Dylan stared down at his cup, now nearly empty. He considered asking for another. The lady really did make a mean coffee. He took another sip. He’d never have thought to put cinnamon in there. And what had made him consent to one of those fancy drinks now that he’d retooled his tastes back to “black, one sugar” java? “You can make these to go?” Karl’s never really did a “to go” business, but she looked ready to try new things.
“Absolutely. I mean, a couple of national chains have built a fortune on it—why not Karl’s?” She shrugged. “Gordon Falls is just catching on. Or catching up.”
There it was, that ever-so-slightly judgmental tone he’d see every now and then from charter customers. Nice place to visit but I wouldn’t want to live all the way out here. It didn’t take a marketing genius to see she wasn’t terribly thrilled to be here. Which was funny to him, because Dylan had moved heaven and earth to be here. “Gordon Falls has lots of other charms.”
“Yeah.” She clearly didn’t hold to that theory. He could spot that bored look a mile off.
Well, Chicago had bored him.
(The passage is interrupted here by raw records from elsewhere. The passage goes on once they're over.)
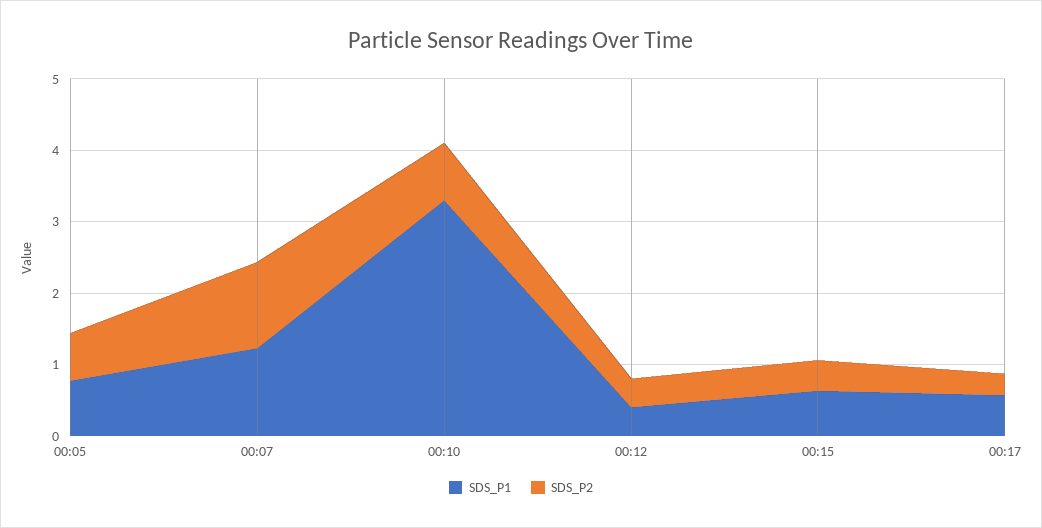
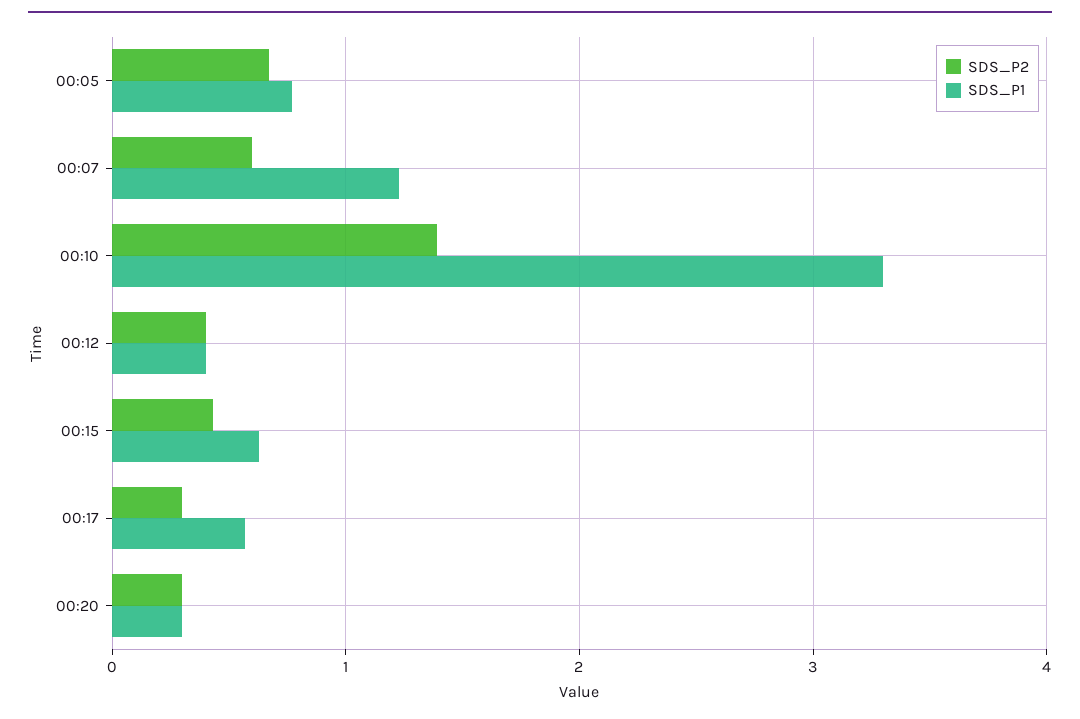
SDS_P2, 00:07: 1.2 -> 0.6
SDS_P2, 00:10: 0.8 -> 1.4
SDS_P2, 00:20: none -> 0.3
SDS_P1, 00:20: none -> 0.3

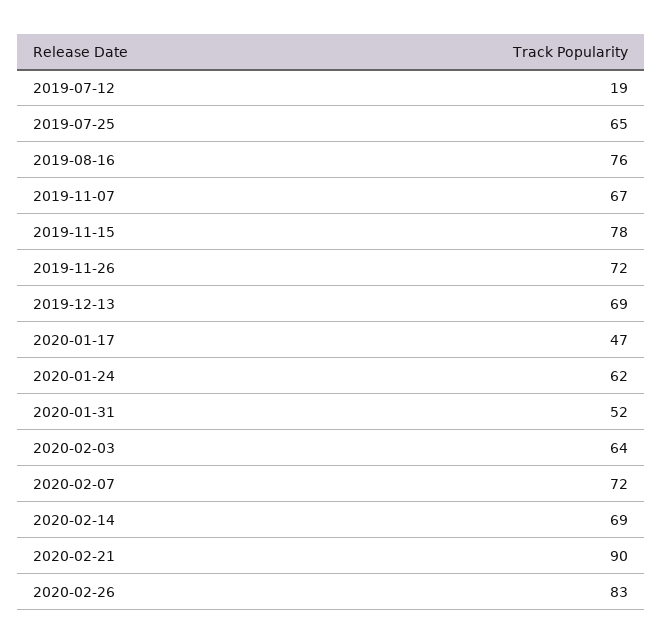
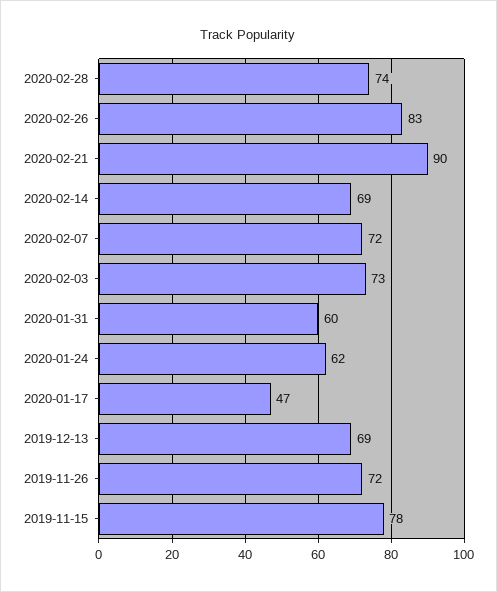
2019-07-12: 19 -> none
2019-07-25: 65 -> none
2019-08-16: 76 -> none
2019-11-07: 67 -> none
2020-01-31: 52 -> 60
2020-02-03: 64 -> 73
2020-02-28: none -> 74

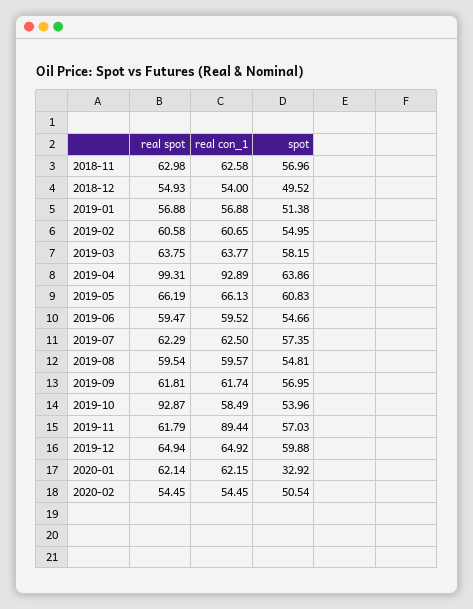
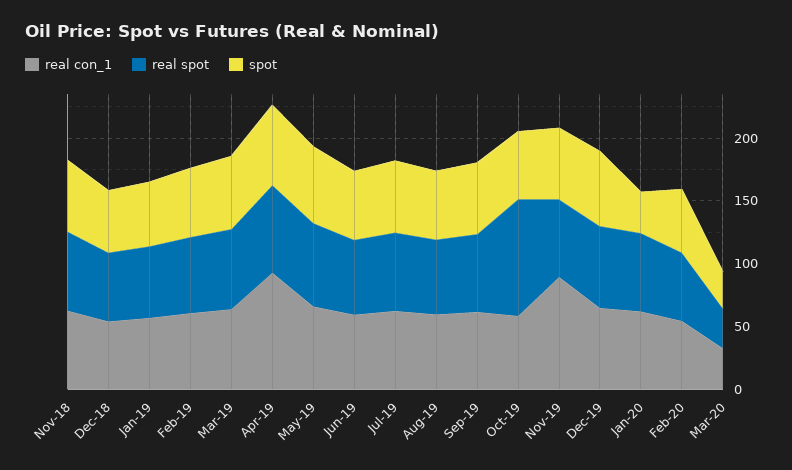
real spot, 2019-04: 99.31 -> 70
real con_1, Mar-20: none -> 30
real spot, Mar-20: none -> 30
spot, Mar-20: none -> 30

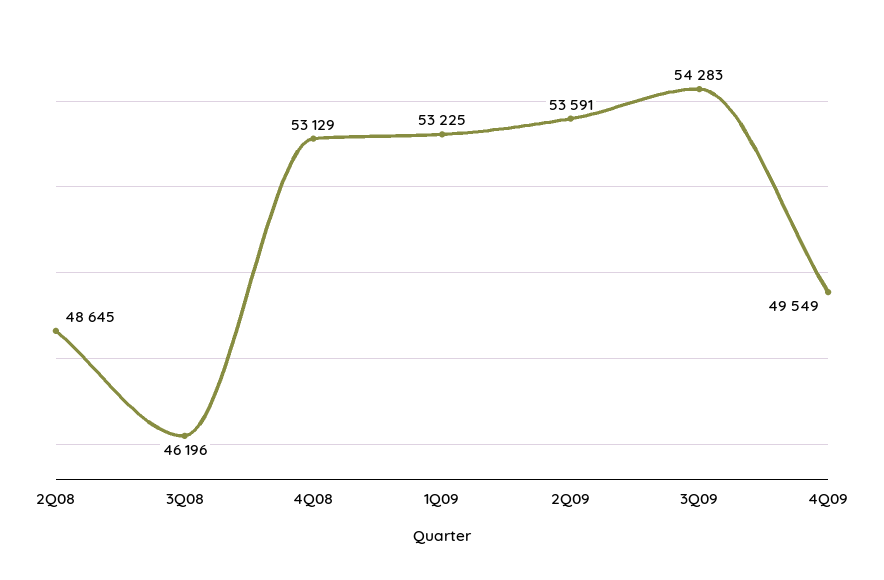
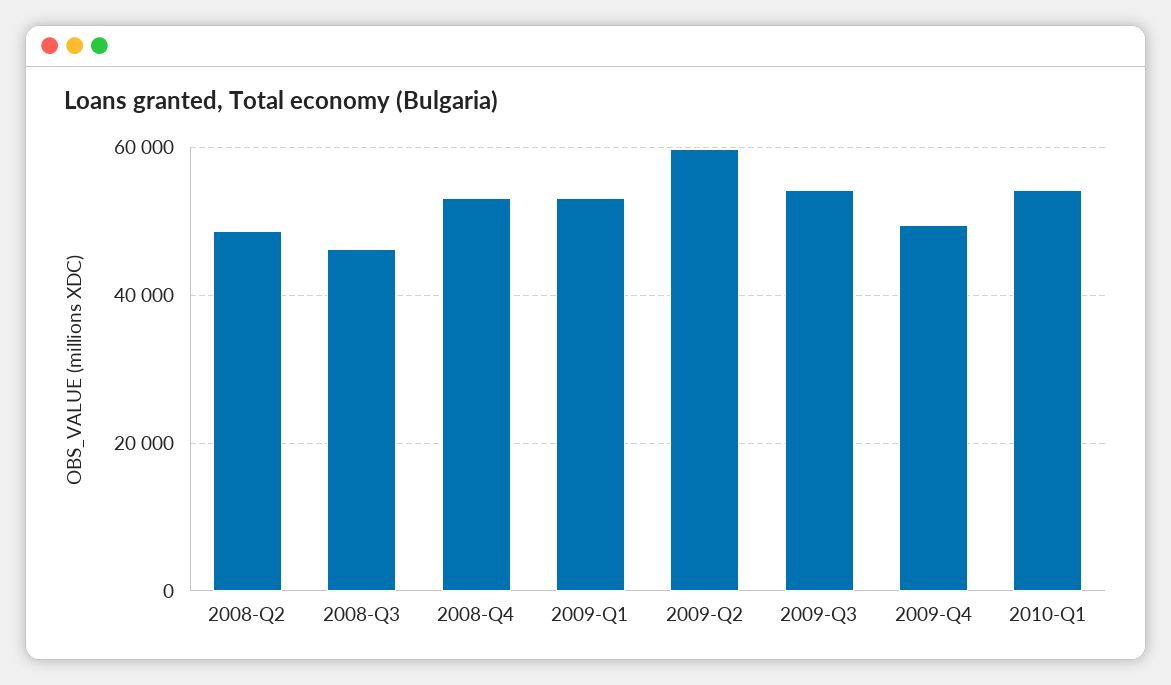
2Q09: 53591 -> 60000
2010-Q1: none -> 54000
Wouldn’t she be surprised to discover he’d been one of those blue-suited, briefcase-toting caffeine junkies rushing to make the seven-ten downtown? He’d bought into the whole upwardly mobile mind-set, working long hours and hitting all the right societal notes. He’d even found himself the perfect partner in Yvonne, sure she was the love of his life.
Then the love of his life left him high and dry for someone with what she deemed were faster prospects for success. Ditch your future fiancé for his boss? Who did that? How had he not seen that icy vein of ambition in her before she’d slit it open right in front of him?
He could almost be thankful. Almost. With the life sucked out of him like that, it had only taken Dylan three weeks after Yvonne’s grand exit to realize how much he had bought into a giant lie. He hated corporations. And suits. And cubicles in high-rise buildings. He’d never truly wanted any of it, just thought it was what he was supposed to want. Half of what he’d done, he’d only done out of Yvonne’s urging for what he ought to be.
Startled out of his corporate stupor, Dylan woke up to what made him truly happy. He slogged it out six more months in that suffocating office to scrape together the boat, the money and the contacts to kiss Chicago goodbye and launch his charter fishing business. He hadn’t ventured the three hours back to Chicago since. He owned one suit for weddings and funerals, and hoped to never touch another briefcase again. The fancy coffee, however...that might be worth revisiting.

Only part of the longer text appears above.